灌流セットをメーカーのプロトコルに従ってユニットに取り付けます。フードの内側に空の流体チップを取り付け、サイトカインを添加したSFM-34培地を添加して、無菌条件下で両方のリザーバーを満たします。流路ユニットをインキュベーターに移し、ポンプに接続して気泡の除去と校正を行います。
セットが接続された流路ユニットをインキュベーターから慎重に取り外し、細胞を含むチップと一緒にフードに移します。テストチップの両側にチューブをクランプします。クランプされたチューブをテストチップから取り外し、セルを含むチップをチューブに接続します。
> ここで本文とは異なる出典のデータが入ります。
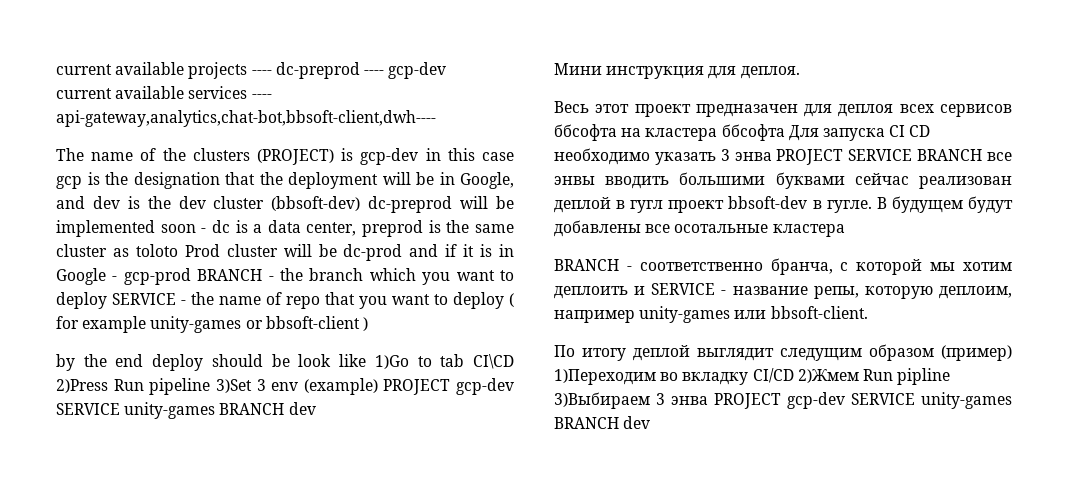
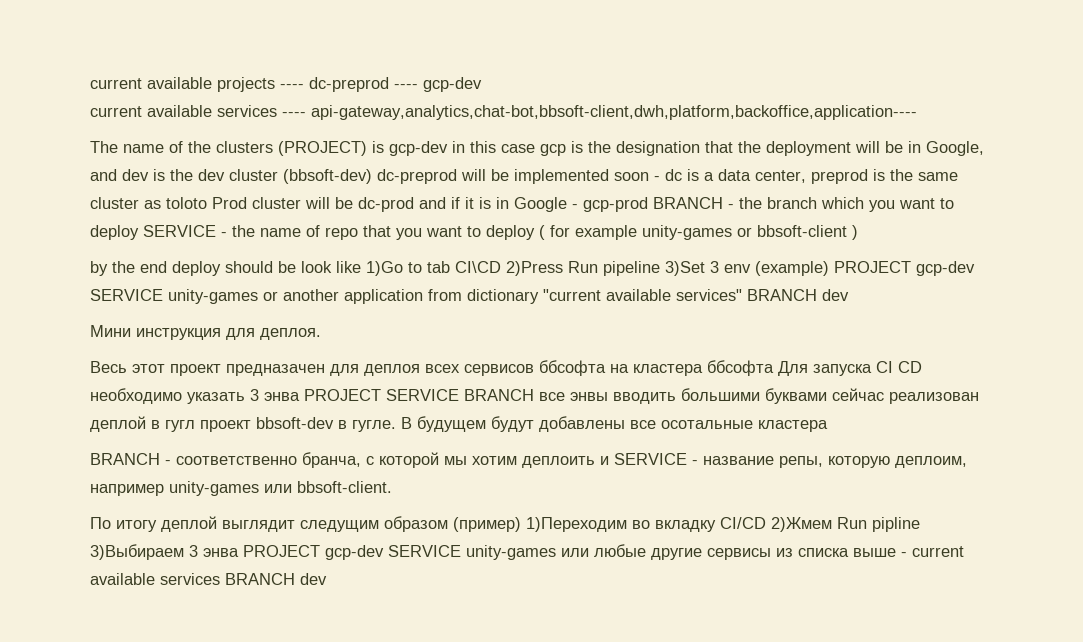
- current available services ---- api-gateway,analytics,chat-bot,bbsoft-client,dwh----
+ current available services ---- api-gateway,analytics,chat-bot,bbsoft-client,dwh,platform,backoffice,application----
- by the end deploy should be look like 1)Go to tab CI\CD 2)Press Run pipeline 3)Set 3 env (example) PROJECT gcp-dev SERVICE unity-games BRANCH dev
+ by the end deploy should be look like 1)Go to tab CI\CD 2)Press Run pipeline 3)Set 3 env (example) PROJECT gcp-dev SERVICE unity-games or another application from dictionary "current available services" BRANCH dev
- По итогу деплой выглядит следущим образом (пример) 1)Переходим во вкладку CI/CD 2)Жмем Run pipline 3)Выбираем 3 энва PROJECT gcp-dev SERVICE unity-games BRANCH dev
+ По итогу деплой выглядит следущим образом (пример) 1)Переходим во вкладку CI/CD 2)Жмем Run pipline 3)Выбираем 3 энва PROJECT gcp-dev SERVICE unity-games или любые другие сервисы из списка выше - current available services BRANCH dev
クランプを取り外すか開いた後、システムをインキュベーターに移し、エアポンプを流体ユニットに接続します。流体ユニットをポンプから取り外し、フードに移動させます。チップの両側のチューブをクランプし、チップのリザーバーからチューブを取り外します。
チップから培地を静かに取り除いた後、ダルベッコのリン酸緩衝生理食塩水(DPBS)で細胞を洗浄します。150マイクロリットルの解離バッファーを加え、摂氏37度で3分間インキュベートします。細胞が剥離したら、1つのリザーバーから解離バッファーを回収し、DPBSでチャネルを1回洗浄します。
リザーバーを洗浄バッファーで洗浄し、チップから残りの細胞を回収します。最後に、採取した細胞に1ミリリットルの洗浄バッファーを加えてから、そこから10マイクロリットルを使用して細胞をカウントします。刺激前はランダムな向きを示していましたが、刺激を受けると流れの方向と平行に向きを変えました。
フロー下で5日間培養した細胞のCD34発現プロファイルと、流路から回収したCD34陽性細胞の割合から、プロトコルの有効性が示されました。